Visalising Feature / Target Relationship

df.columns
Index(['PJME_MW', 'hour', 'dayofweek', 'quarter', 'month', 'year', 'dayofyear',
       'dayofmonth', 'weekofyear'],
      dtype='object')

Generating a heatmap of correlations, and the correlation with the target variable.

corr = df.corr() 
fig, (ax1, ax2) = plt.subplots(ncols=2, figsize=(15, 5))
fig.subplots_adjust(hspace=-0.5, top=0.9, left=0.1)
ax1 = sns.heatmap(
    corr, 
    vmin=-1, vmax=1, center=0,
    cmap=sns.diverging_palette(20, 220, n=200), 
    square=True,
    ax = ax1
)
ax1.set_xticklabels(
    ax1.get_xticklabels(),
    rotation=45,
    # horizontalalignment='right'
)
ax1.set_title('Correlation Heatmap')

# plotting correlation with target
corr_target = df.corr()[['PJME_MW']].sort_values(by=['PJME_MW'],ascending=False)
ax2 = sns.heatmap(corr_target,
                  vmin=-1, vmax=1, 
                  cmap=sns.diverging_palette(20, 220, n=200),
                  square=True,
                  cbar=False,
                  ax=ax2)
ax2.set_title('Correlation with PJME_MW, descending');
plt.tight_layout()

We can see that the most strongly correlated variable is hour, followed by day.
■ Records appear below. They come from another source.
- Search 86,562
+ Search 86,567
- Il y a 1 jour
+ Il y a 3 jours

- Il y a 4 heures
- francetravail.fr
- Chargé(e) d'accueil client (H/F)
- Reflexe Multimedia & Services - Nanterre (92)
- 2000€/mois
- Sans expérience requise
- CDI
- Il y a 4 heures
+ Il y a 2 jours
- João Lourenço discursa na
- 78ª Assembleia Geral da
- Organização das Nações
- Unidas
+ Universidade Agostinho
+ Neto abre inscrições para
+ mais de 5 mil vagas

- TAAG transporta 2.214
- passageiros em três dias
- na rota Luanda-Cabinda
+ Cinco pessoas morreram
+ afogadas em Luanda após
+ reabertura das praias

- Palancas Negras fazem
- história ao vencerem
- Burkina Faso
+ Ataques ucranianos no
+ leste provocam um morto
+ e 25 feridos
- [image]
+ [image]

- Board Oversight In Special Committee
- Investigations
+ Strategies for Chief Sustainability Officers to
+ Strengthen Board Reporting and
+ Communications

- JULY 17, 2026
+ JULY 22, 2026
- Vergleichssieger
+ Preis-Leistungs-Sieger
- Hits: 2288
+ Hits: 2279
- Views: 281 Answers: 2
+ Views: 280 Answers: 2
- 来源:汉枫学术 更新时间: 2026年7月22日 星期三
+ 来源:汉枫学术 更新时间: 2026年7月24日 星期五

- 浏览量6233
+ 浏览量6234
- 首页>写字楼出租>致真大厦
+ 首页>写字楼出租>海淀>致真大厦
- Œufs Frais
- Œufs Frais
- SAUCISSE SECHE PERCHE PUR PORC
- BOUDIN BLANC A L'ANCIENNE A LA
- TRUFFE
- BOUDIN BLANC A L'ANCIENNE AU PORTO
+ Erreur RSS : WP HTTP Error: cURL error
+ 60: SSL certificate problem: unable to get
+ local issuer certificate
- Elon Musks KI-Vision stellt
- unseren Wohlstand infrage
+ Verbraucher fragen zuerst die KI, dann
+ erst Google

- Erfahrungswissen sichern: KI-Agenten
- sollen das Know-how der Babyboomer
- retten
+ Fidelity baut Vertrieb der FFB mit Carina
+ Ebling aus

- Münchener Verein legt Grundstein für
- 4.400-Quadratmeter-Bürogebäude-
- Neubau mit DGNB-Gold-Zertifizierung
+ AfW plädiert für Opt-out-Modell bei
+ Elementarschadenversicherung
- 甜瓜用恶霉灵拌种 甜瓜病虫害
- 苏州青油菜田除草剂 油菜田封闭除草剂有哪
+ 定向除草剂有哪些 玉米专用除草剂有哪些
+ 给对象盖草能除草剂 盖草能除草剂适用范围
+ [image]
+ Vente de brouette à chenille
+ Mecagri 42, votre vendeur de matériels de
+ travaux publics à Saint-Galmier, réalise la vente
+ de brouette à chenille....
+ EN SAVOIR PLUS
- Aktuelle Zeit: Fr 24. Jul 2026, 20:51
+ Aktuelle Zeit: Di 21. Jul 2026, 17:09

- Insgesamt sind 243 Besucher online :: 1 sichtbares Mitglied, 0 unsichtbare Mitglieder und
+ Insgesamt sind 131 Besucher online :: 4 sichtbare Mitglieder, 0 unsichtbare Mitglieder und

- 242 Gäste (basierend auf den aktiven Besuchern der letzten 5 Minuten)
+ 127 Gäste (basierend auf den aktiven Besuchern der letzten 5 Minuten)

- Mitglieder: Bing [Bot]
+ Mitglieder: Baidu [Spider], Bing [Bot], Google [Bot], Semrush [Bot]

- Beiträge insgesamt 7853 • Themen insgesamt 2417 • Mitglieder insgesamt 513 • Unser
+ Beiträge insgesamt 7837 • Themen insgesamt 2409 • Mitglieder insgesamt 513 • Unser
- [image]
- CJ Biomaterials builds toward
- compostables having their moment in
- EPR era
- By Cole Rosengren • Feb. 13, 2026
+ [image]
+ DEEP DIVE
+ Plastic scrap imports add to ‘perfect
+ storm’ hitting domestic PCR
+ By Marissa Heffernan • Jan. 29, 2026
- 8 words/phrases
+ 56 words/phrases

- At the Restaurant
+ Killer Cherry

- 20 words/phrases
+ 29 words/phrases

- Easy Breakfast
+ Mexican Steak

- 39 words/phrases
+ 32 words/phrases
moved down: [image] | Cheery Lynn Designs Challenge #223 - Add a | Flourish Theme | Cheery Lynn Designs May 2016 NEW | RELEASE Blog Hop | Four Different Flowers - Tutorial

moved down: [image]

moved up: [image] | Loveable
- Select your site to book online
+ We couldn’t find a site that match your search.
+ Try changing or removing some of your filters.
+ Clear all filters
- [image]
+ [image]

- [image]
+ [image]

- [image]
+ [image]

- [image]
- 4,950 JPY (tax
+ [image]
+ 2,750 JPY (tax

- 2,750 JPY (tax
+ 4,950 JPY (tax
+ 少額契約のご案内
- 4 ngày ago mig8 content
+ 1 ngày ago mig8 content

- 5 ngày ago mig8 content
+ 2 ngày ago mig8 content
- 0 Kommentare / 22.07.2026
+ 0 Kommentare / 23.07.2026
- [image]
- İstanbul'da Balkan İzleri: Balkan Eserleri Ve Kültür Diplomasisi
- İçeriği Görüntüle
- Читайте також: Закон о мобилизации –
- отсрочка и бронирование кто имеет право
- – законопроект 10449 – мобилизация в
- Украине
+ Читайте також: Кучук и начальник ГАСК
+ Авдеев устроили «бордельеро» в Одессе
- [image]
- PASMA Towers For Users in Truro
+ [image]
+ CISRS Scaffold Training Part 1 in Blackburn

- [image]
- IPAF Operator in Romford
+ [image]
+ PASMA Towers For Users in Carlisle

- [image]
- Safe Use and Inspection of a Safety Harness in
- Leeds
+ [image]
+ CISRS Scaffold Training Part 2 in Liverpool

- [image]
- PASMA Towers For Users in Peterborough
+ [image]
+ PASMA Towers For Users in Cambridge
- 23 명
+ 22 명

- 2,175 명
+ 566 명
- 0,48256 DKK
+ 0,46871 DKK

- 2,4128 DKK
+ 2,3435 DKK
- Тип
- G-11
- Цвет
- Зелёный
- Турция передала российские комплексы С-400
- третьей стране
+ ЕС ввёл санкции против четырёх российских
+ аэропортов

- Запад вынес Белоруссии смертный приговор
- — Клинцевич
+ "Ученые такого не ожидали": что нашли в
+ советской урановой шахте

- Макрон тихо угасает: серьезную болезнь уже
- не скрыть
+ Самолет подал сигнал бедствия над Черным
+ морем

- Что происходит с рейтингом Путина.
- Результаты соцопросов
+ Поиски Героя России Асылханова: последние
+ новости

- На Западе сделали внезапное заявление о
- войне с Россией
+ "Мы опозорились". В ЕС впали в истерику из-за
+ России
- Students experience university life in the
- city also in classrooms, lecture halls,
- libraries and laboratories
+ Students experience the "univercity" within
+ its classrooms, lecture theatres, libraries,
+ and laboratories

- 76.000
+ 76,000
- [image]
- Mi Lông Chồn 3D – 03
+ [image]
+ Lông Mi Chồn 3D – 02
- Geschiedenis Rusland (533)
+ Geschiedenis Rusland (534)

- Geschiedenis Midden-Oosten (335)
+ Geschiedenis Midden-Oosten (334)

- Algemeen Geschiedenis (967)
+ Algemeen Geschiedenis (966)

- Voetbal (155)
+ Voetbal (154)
Lets visualise this below:

fig, (ax1, ax2, ax3) = plt.subplots(ncols=3, figsize=(15, 5), sharey=True)
sns.boxplot(data=df, x='hour', y='PJME_MW', ax=ax1)
ax1.set_title('MW by Hour')

sns.boxplot(data=df, x='weekofyear', y='PJME_MW', ax=ax2)
ax2.set_title('MW by Week')
# Set ticks every 4 week
ax2.xaxis.set_major_locator(plt.MaxNLocator(12))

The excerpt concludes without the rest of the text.